Task details
Keeping each line exactly as it is, output all of the records.

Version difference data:
—————

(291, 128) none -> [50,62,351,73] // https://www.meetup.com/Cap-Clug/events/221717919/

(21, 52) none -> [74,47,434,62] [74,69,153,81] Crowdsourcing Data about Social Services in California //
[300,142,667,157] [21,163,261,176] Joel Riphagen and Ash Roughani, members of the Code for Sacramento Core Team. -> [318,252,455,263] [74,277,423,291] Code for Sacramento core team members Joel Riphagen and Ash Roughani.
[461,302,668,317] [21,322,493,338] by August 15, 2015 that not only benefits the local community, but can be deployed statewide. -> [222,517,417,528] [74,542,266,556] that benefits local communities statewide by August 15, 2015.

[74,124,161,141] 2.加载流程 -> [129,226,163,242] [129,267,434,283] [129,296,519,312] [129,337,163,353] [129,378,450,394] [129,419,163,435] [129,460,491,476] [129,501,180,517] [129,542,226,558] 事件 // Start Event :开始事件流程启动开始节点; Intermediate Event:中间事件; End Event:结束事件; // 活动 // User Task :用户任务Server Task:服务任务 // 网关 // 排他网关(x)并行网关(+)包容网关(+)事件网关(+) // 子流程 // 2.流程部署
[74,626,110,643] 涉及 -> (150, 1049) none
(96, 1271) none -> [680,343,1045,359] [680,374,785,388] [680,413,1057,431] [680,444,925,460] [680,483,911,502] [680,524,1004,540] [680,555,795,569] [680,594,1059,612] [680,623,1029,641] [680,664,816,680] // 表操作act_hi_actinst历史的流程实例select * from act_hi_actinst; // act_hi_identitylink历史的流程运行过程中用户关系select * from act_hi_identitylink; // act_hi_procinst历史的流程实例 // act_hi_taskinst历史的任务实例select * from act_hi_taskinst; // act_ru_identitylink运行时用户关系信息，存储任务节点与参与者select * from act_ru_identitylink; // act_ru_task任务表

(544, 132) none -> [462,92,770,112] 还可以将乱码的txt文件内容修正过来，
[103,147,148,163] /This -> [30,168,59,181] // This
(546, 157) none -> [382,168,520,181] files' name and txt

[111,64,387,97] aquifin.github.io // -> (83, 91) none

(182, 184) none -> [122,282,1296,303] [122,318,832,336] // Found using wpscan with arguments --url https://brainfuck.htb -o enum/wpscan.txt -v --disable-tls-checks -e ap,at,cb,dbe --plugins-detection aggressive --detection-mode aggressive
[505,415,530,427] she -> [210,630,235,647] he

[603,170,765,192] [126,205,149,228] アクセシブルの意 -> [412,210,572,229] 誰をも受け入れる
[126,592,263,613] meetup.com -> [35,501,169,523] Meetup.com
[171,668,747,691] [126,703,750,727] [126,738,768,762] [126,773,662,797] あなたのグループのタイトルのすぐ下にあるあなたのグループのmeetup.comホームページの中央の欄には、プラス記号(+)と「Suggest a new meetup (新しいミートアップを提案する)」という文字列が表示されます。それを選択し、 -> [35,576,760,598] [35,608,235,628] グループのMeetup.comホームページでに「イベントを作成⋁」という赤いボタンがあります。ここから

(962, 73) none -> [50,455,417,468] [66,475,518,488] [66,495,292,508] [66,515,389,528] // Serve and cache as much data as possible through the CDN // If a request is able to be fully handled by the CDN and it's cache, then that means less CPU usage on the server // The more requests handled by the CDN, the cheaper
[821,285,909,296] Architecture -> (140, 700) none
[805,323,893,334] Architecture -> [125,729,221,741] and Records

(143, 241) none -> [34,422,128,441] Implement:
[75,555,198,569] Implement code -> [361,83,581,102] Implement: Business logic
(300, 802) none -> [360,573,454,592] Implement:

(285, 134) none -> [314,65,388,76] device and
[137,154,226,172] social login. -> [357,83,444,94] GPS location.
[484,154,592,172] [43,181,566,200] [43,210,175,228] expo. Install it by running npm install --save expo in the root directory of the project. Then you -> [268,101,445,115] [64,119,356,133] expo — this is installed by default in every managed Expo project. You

—————

Expected answer
(291, 128) none -> [50,62,351,73] // https://www.meetup.com/Cap-Clug/events/221717919/

(21, 52) none -> [74,47,434,62] [74,69,153,81] Crowdsourcing Data about Social Services in California //
[300,142,667,157] [21,163,261,176] Joel Riphagen and Ash Roughani, members of the Code for Sacramento Core Team. -> [318,252,455,263] [74,277,423,291] Code for Sacramento core team members Joel Riphagen and Ash Roughani.
[461,302,668,317] [21,322,493,338] by August 15, 2015 that not only benefits the local community, but can be deployed statewide. -> [222,517,417,528] [74,542,266,556] that benefits local communities statewide by August 15, 2015.

[74,124,161,141] 2.加载流程 -> [129,226,163,242] [129,267,434,283] [129,296,519,312] [129,337,163,353] [129,378,450,394] [129,419,163,435] [129,460,491,476] [129,501,180,517] [129,542,226,558] 事件 // Start Event :开始事件流程启动开始节点; Intermediate Event:中间事件; End Event:结束事件; // 活动 // User Task :用户任务Server Task:服务任务 // 网关 // 排他网关(x)并行网关(+)包容网关(+)事件网关(+) // 子流程 // 2.流程部署
[74,626,110,643] 涉及 -> (150, 1049) none
(96, 1271) none -> [680,343,1045,359] [680,374,785,388] [680,413,1057,431] [680,444,925,460] [680,483,911,502] [680,524,1004,540] [680,555,795,569] [680,594,1059,612] [680,623,1029,641] [680,664,816,680] // 表操作act_hi_actinst历史的流程实例select * from act_hi_actinst; // act_hi_identitylink历史的流程运行过程中用户关系select * from act_hi_identitylink; // act_hi_procinst历史的流程实例 // act_hi_taskinst历史的任务实例select * from act_hi_taskinst; // act_ru_identitylink运行时用户关系信息，存储任务节点与参与者select * from act_ru_identitylink; // act_ru_task任务表

(544, 132) none -> [462,92,770,112] 还可以将乱码的txt文件内容修正过来，
[103,147,148,163] /This -> [30,168,59,181] // This
(546, 157) none -> [382,168,520,181] files' name and txt

[111,64,387,97] aquifin.github.io // -> (83, 91) none

(182, 184) none -> [122,282,1296,303] [122,318,832,336] // Found using wpscan with arguments --url https://brainfuck.htb -o enum/wpscan.txt -v --disable-tls-checks -e ap,at,cb,dbe --plugins-detection aggressive --detection-mode aggressive
[505,415,530,427] she -> [210,630,235,647] he

[603,170,765,192] [126,205,149,228] アクセシブルの意 -> [412,210,572,229] 誰をも受け入れる
[126,592,263,613] meetup.com -> [35,501,169,523] Meetup.com
[171,668,747,691] [126,703,750,727] [126,738,768,762] [126,773,662,797] あなたのグループのタイトルのすぐ下にあるあなたのグループのmeetup.comホームページの中央の欄には、プラス記号(+)と「Suggest a new meetup (新しいミートアップを提案する)」という文字列が表示されます。それを選択し、 -> [35,576,760,598] [35,608,235,628] グループのMeetup.comホームページでに「イベントを作成⋁」という赤いボタンがあります。ここから

(962, 73) none -> [50,455,417,468] [66,475,518,488] [66,495,292,508] [66,515,389,528] // Serve and cache as much data as possible through the CDN // If a request is able to be fully handled by the CDN and it's cache, then that means less CPU usage on the server // The more requests handled by the CDN, the cheaper
[821,285,909,296] Architecture -> (140, 700) none
[805,323,893,334] Architecture -> [125,729,221,741] and Records

(143, 241) none -> [34,422,128,441] Implement:
[75,555,198,569] Implement code -> [361,83,581,102] Implement: Business logic
(300, 802) none -> [360,573,454,592] Implement:

(285, 134) none -> [314,65,388,76] device and
[137,154,226,172] social login. -> [357,83,444,94] GPS location.
[484,154,592,172] [43,181,566,200] [43,210,175,228] expo. Install it by running npm install --save expo in the root directory of the project. Then you -> [268,101,445,115] [64,119,356,133] expo — this is installed by default in every managed Expo project. You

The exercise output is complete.